__WORK ORDER__
Each line in these records that contains "time" counts once. Give the number only.
═══
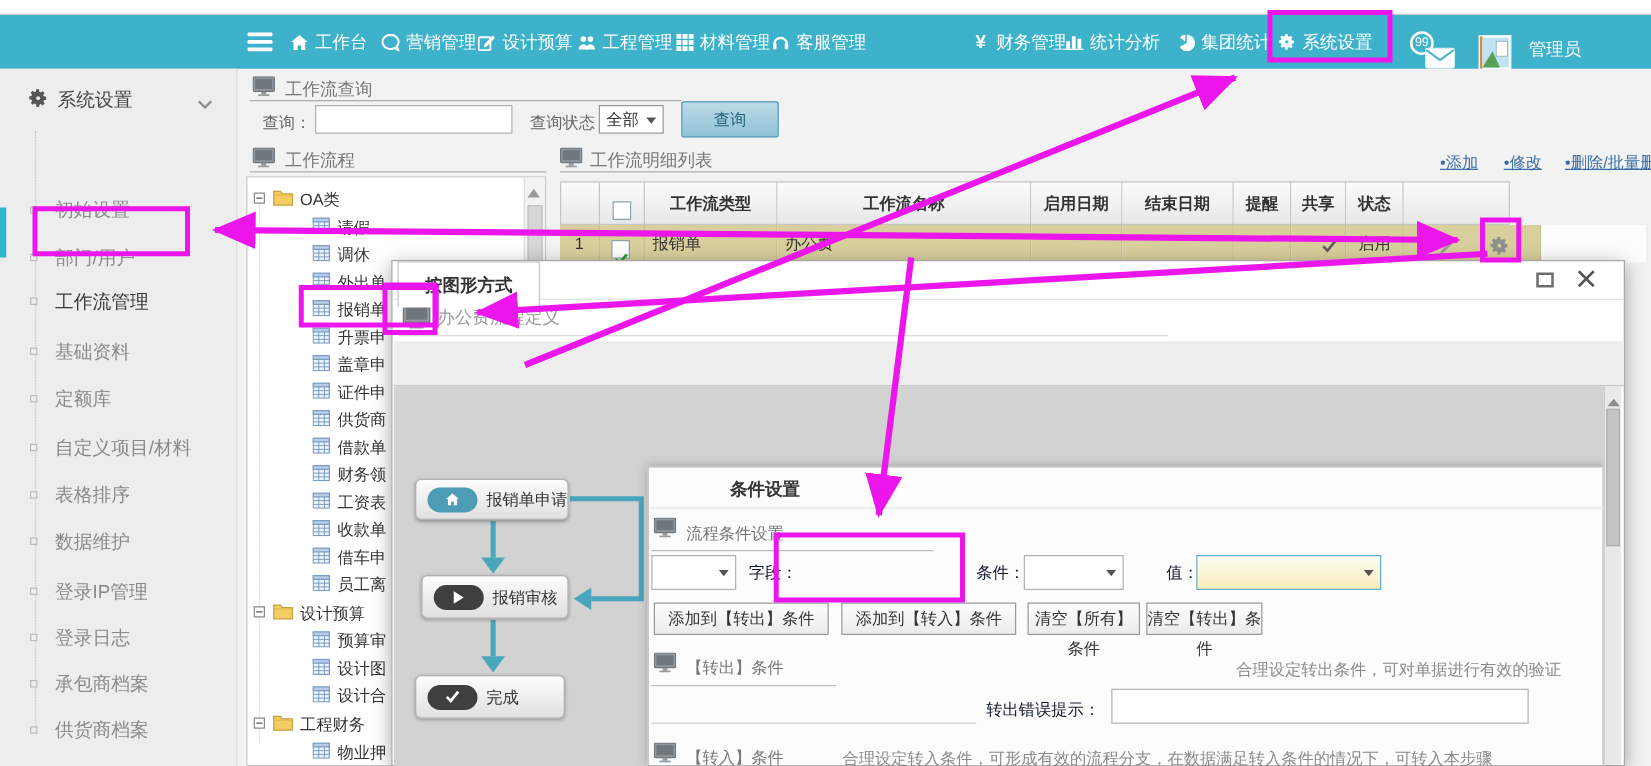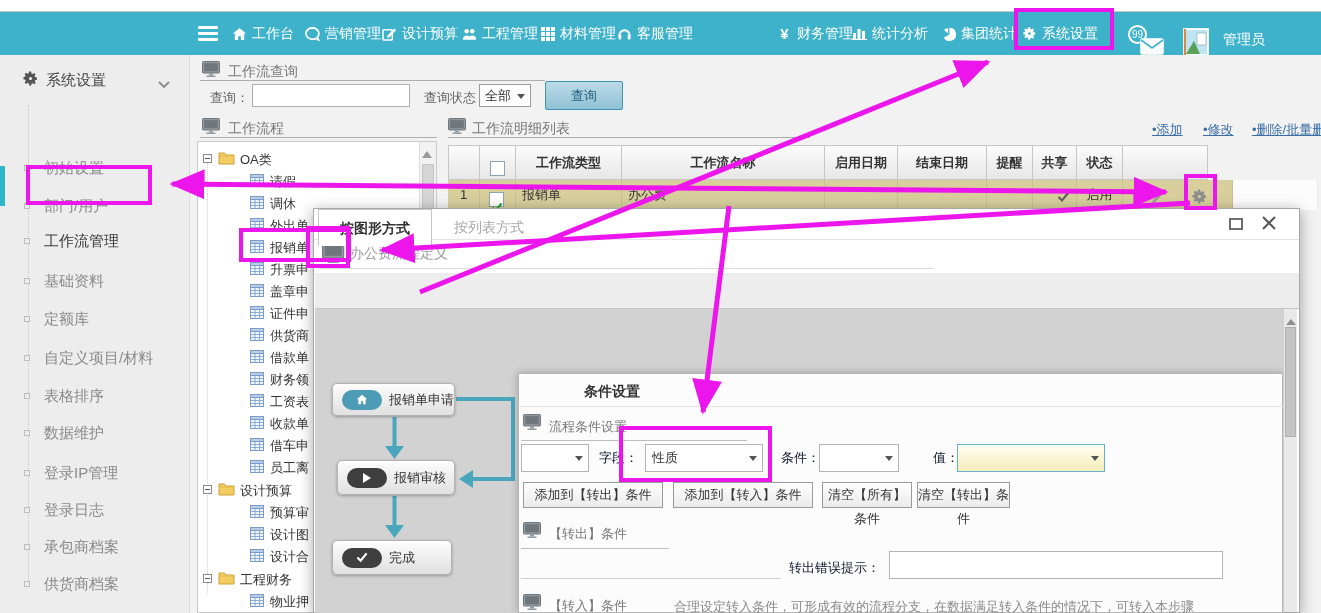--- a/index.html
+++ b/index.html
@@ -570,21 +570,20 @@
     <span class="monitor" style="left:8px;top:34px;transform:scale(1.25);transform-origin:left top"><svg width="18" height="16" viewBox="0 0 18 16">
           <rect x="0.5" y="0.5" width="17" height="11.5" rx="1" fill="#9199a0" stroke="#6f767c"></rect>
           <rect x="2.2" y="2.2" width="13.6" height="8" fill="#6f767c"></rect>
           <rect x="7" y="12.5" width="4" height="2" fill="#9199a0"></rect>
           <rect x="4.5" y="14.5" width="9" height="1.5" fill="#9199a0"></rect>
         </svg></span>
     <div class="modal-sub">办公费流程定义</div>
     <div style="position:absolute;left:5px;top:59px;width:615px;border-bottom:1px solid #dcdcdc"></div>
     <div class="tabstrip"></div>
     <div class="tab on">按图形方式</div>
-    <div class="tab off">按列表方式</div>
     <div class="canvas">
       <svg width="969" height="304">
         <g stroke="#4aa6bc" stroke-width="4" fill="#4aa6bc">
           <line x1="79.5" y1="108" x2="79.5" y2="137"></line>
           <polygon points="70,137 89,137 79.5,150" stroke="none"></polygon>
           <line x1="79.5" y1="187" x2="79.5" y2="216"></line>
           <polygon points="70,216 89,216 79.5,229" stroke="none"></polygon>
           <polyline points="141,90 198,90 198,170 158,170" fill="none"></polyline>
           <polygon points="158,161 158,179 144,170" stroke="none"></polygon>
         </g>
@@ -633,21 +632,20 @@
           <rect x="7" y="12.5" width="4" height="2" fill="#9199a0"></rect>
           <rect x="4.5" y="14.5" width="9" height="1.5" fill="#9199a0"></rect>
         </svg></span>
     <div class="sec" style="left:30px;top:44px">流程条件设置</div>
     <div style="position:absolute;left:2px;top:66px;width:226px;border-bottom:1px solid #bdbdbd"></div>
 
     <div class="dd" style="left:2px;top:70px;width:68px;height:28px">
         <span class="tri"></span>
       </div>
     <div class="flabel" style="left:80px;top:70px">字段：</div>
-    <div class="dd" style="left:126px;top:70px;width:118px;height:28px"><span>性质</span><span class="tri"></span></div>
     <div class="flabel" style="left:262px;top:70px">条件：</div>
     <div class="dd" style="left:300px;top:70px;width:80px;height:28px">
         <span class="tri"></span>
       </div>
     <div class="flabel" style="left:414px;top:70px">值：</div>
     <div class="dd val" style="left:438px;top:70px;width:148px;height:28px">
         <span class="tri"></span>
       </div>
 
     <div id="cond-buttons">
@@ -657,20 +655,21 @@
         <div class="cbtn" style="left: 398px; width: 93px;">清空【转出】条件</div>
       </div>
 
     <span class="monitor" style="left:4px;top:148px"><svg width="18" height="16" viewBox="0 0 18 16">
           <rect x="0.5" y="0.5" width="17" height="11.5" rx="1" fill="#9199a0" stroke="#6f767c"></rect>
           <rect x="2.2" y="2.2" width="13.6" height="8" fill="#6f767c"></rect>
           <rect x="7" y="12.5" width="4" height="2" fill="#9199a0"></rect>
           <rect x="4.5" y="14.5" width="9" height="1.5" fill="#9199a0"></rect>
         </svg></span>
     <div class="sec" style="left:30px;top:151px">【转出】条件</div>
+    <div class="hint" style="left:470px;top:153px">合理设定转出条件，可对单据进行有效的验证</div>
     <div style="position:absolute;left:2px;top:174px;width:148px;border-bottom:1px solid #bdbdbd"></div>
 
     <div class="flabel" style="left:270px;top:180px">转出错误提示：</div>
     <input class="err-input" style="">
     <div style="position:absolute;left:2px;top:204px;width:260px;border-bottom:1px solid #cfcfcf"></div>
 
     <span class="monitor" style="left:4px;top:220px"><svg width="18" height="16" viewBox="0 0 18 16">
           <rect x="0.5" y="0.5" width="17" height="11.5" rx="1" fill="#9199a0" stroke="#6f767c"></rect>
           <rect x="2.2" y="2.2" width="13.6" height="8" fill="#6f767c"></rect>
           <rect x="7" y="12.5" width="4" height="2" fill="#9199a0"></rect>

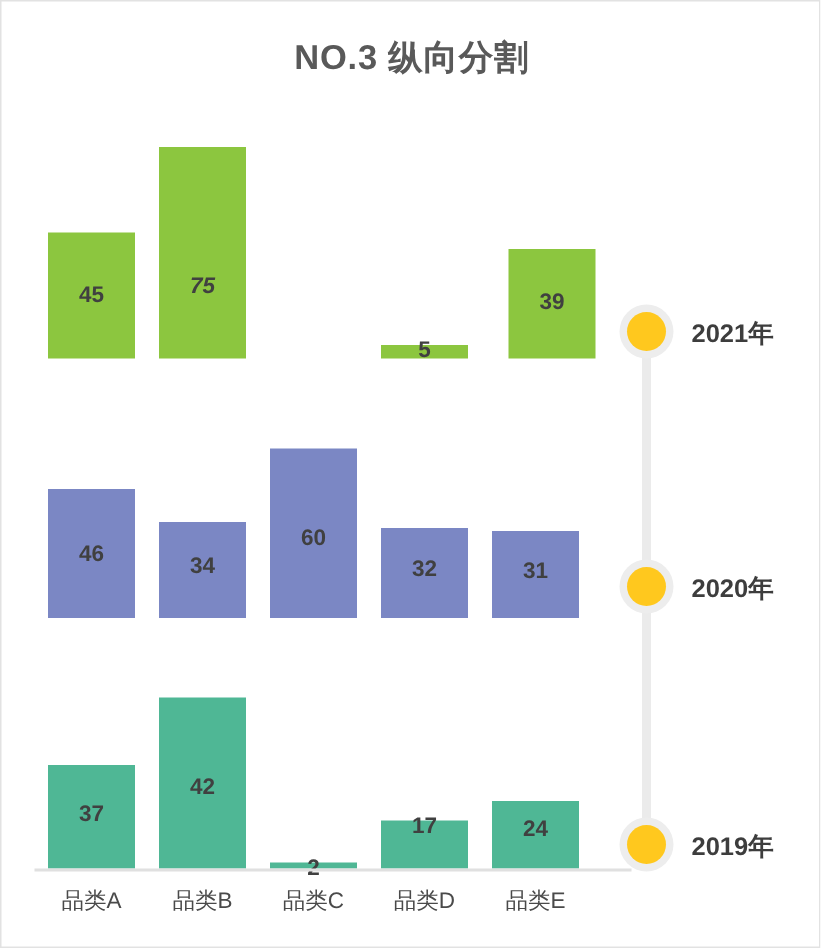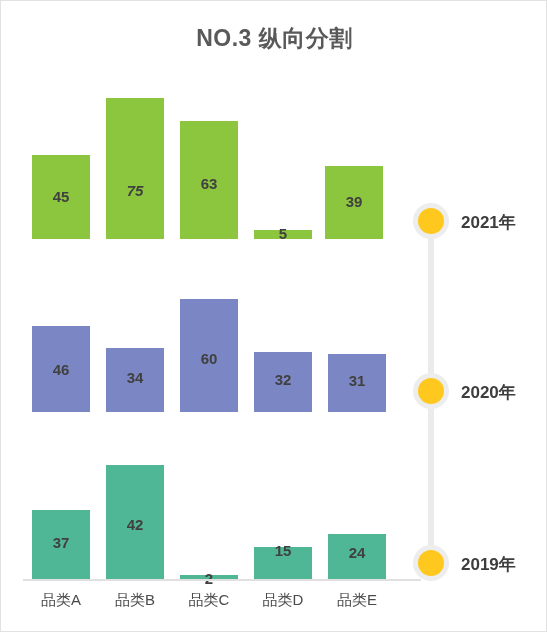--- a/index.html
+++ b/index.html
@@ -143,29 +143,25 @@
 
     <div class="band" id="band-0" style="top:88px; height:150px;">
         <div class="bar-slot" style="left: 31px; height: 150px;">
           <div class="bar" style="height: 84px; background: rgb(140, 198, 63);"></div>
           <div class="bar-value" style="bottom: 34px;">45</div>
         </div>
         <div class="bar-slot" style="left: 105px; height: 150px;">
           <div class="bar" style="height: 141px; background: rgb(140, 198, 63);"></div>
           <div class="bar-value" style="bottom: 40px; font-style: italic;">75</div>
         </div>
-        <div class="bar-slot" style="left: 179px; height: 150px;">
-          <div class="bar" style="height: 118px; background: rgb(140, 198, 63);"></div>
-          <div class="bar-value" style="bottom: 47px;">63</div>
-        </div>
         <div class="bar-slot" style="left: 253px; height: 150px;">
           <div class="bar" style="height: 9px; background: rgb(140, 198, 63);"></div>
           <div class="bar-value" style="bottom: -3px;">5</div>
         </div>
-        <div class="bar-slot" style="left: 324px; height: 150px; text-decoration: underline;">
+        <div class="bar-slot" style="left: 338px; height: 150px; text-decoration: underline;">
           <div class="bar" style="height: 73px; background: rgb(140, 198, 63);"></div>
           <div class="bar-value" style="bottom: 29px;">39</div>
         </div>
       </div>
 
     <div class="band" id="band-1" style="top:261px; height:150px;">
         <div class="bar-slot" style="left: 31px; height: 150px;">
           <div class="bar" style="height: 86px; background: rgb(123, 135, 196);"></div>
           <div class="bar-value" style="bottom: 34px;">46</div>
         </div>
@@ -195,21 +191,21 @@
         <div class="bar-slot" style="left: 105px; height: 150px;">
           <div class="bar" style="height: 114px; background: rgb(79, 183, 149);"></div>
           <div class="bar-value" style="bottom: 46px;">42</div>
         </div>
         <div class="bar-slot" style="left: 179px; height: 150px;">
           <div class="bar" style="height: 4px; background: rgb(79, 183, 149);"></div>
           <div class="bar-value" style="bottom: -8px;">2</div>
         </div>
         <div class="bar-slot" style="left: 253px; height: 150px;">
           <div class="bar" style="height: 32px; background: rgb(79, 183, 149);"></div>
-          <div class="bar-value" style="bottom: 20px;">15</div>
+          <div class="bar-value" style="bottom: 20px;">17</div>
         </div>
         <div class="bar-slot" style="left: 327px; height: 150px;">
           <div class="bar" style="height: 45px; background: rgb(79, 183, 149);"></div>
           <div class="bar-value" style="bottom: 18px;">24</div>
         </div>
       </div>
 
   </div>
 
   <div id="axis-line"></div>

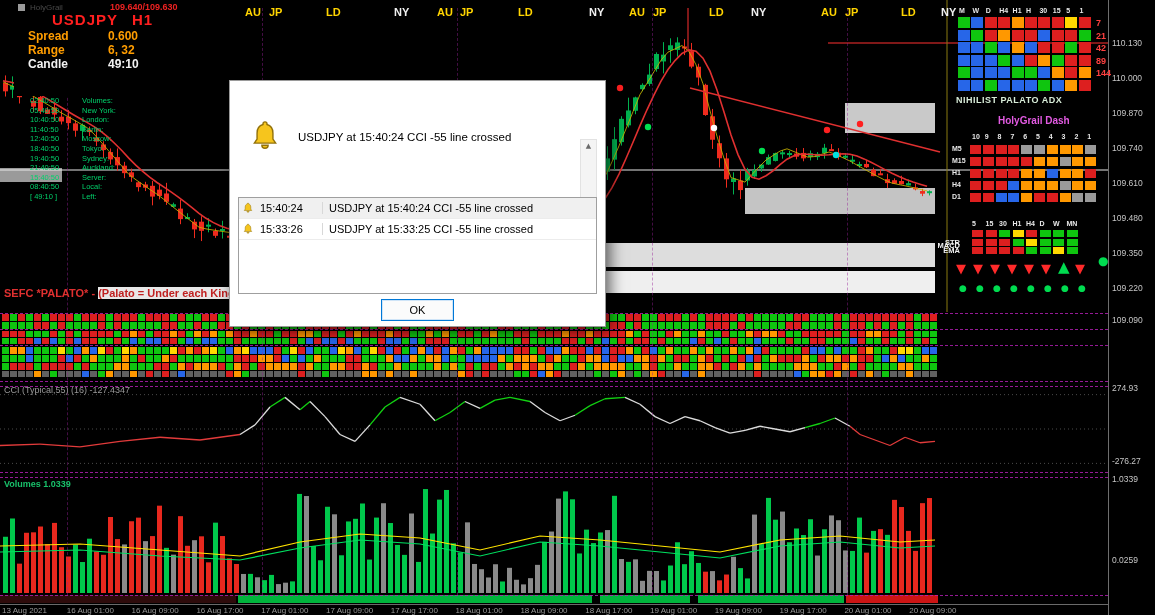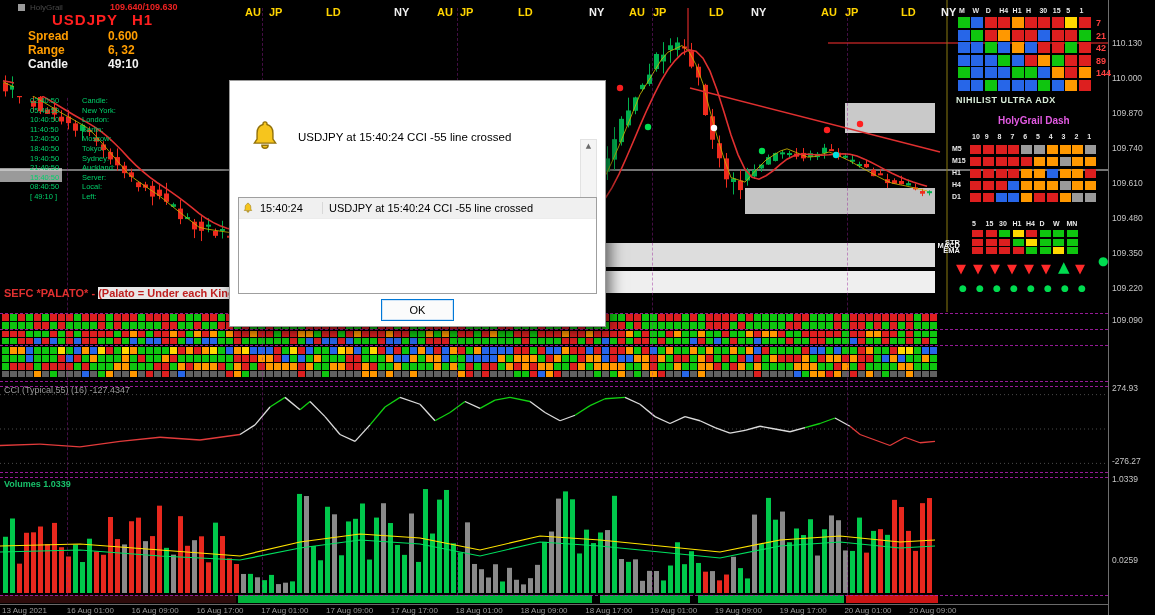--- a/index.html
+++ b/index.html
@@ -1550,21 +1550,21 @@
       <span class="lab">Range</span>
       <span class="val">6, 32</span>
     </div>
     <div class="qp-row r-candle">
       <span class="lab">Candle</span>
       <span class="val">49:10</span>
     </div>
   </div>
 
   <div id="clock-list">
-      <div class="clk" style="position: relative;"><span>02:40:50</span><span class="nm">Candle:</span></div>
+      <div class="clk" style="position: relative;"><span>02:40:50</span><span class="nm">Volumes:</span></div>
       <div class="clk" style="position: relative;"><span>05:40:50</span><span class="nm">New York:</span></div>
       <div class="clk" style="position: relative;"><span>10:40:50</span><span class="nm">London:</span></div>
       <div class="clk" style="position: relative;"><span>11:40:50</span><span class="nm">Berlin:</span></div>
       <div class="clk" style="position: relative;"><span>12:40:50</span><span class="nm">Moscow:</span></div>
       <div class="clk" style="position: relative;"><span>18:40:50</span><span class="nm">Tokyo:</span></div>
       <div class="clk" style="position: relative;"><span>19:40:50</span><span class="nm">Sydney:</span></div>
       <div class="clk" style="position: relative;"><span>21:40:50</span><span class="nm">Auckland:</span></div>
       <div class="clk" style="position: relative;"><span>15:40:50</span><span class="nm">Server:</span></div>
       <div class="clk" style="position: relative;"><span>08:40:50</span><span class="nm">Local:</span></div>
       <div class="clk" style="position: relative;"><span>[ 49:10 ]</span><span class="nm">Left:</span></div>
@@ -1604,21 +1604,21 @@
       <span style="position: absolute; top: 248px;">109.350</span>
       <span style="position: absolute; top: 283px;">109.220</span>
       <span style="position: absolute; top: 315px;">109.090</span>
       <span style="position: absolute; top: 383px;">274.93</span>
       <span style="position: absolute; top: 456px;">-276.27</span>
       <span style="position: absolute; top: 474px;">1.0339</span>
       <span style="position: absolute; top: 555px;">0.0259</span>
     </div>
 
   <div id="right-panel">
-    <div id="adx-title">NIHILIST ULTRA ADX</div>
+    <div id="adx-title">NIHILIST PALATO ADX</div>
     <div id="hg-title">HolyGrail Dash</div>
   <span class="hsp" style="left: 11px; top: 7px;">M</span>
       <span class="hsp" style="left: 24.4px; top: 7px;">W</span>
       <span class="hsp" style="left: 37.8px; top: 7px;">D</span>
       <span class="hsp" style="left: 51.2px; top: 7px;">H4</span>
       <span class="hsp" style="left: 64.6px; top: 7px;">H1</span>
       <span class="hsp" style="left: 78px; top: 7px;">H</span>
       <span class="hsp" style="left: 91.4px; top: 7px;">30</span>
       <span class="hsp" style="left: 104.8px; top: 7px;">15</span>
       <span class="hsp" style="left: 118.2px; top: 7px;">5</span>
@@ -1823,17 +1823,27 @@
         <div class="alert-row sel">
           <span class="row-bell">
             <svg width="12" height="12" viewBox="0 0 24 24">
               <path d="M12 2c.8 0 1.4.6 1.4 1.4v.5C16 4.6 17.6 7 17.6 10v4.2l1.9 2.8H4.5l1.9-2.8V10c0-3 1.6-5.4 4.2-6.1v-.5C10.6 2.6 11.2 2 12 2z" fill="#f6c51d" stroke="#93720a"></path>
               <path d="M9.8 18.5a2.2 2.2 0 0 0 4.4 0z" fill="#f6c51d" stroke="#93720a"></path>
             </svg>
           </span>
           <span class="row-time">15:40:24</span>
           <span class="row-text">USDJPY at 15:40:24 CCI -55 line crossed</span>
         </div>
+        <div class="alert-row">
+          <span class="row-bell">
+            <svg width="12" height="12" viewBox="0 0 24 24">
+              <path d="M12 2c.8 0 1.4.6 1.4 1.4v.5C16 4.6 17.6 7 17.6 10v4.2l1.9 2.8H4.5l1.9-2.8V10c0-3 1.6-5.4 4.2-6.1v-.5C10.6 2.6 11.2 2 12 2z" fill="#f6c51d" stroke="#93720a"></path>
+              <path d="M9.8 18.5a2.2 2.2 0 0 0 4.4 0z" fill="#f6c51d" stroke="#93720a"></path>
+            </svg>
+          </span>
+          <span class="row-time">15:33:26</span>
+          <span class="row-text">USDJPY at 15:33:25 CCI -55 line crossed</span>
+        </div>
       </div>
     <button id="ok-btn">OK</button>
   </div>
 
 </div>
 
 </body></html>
═══
__SOLUTION TO THE PROBLEM__
2